(Required work)
The answer must consist of every line in the records that contains the word "farmname".

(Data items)
........

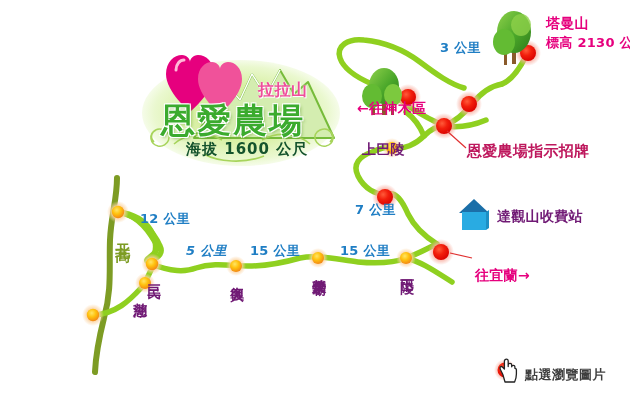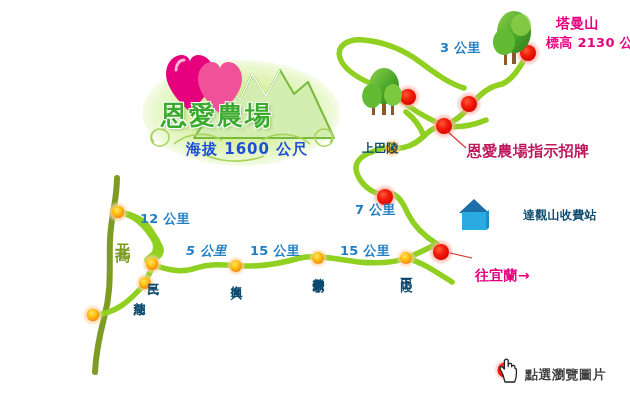--- a/index.html
+++ b/index.html
@@ -283,7 +283,7 @@
     <div id="logo-altitude">海拔 1600 公尺</div>
   </div>
 
-  <div class="lbl lbl-pink" style="left:546px; top:16px;margin-left:10px;">塔曼山</div>
+  <div class="lbl lbl-pink" style="left:546px; top:16px;">塔曼山</div>
   <div class="lbl lbl-pink" style="left:546px; top:36px; font-size:13px;">標高 2130 公尺</div>
 
   <div class="lbl lbl-blue" style="left:440px; top:41px;">3 公里</div>

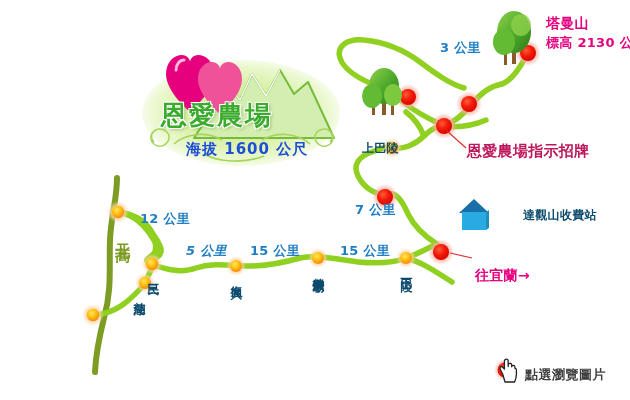--- a/index.html
+++ b/index.html
@@ -279,6 +279,7 @@
       <path d="M60,40 C74,48 100,50 120,42"></path>
     </svg>
 
+    <div id="logo-lalashan">拉拉山</div>
     <div id="logo-farmname">恩愛農場</div>
     <div id="logo-altitude">海拔 1600 公尺</div>
   </div>

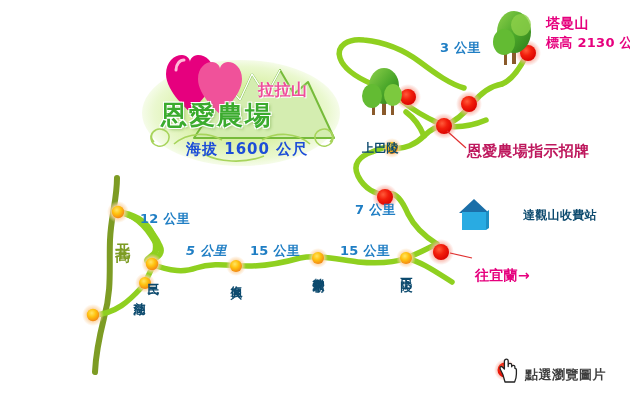--- a/index.html
+++ b/index.html
@@ -63,7 +63,7 @@
   }
   #logo-farmname {
     position: absolute; left: 19px; top: 70px;
-    font-size: 26px; font-weight: bold; color: #3bab2e;
+    font-size: 34px; font-weight: bold; color: #3bab2e;
     letter-spacing: 2px;
     text-shadow: 1px 1px 0 #ffffff, -1px -1px 0 #ffffff,
                  1px -1px 0 #ffffff, -1px 1px 0 #ffffff,

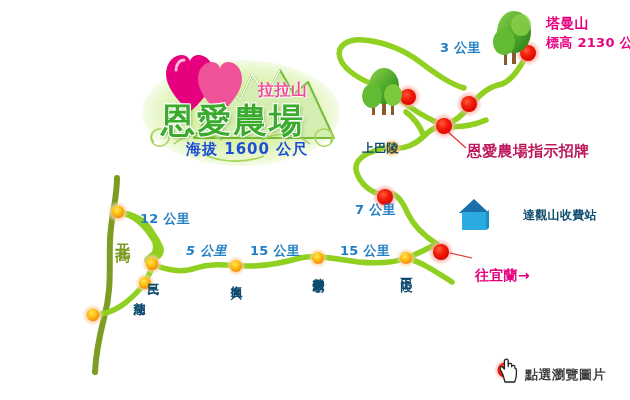--- a/index.html
+++ b/index.html
@@ -289,6 +289,7 @@
 
   <div class="lbl lbl-blue" style="left:440px; top:41px;">3 公里</div>
 
+  <div class="lbl lbl-pink" style="left:357px; top:101px;">←往神木區</div>
 
   <div class="lbl lbl-dark" style="left:362px; top:142px;">上巴陵</div>
 

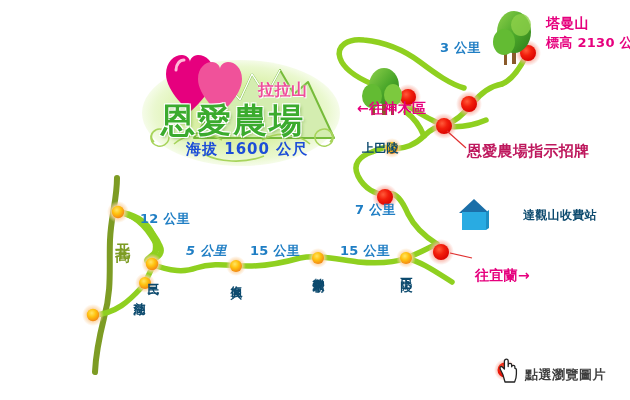--- a/index.html
+++ b/index.html
@@ -71,7 +71,7 @@
   }
   #logo-altitude {
     position: absolute; left: 44px; top: 112px;
-    color: #1d4ed8; font-size: 15px; font-weight: bold;
+    color: #14532d; font-size: 15px; font-weight: bold;
     letter-spacing: 1px;
   }
   

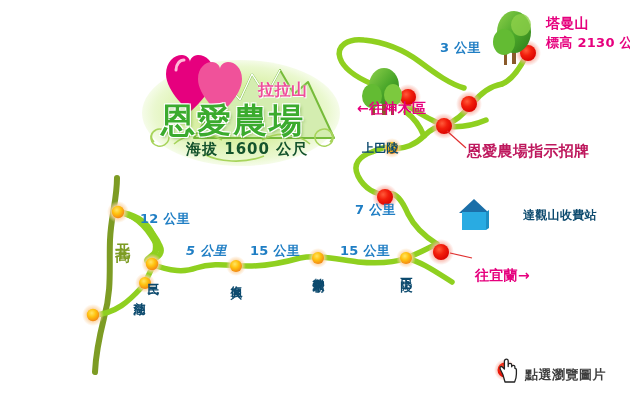--- a/index.html
+++ b/index.html
@@ -28,7 +28,7 @@
     font-weight: bold;
     letter-spacing: 0.3px;
   }
-  .lbl-dark   { color: #0c4a6e; font-size: 12px; }
+  .lbl-dark   { color: #701a75; font-size: 14px; }
   .lbl-blue   { color: #1f7ec4; font-size: 13px; }
   .lbl-pink   { color: #e6007e; font-size: 14px; }
   .lbl-green  { color: #be185d; font-size: 15px; }

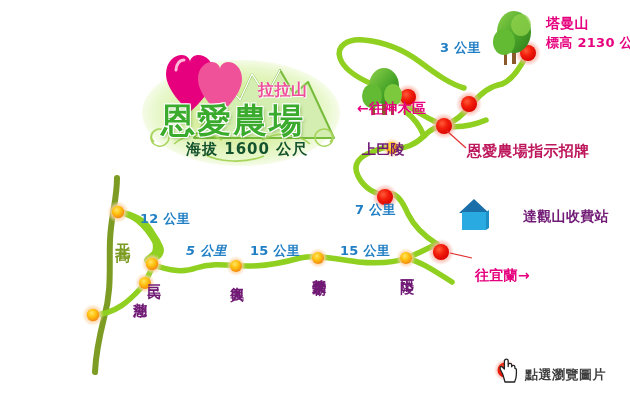--- a/index.html
+++ b/index.html
@@ -297,7 +297,7 @@
 
   <div class="lbl lbl-blue" style="left:355px; top:203px;">7 公里</div>
 
-  <div class="lbl lbl-dark" style="left:523px; top:209px;">達觀山收費站</div>
+  <div class="lbl lbl-dark" style="left:497px; top:209px;">達觀山收費站</div>
 
 
   <div class="lbl lbl-pink" style="left:475px; top:268px;">往宜蘭→</div>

........

(Answer for this exercise)
     <div id="logo-farmname">恩愛農場</div>
   #logo-farmname {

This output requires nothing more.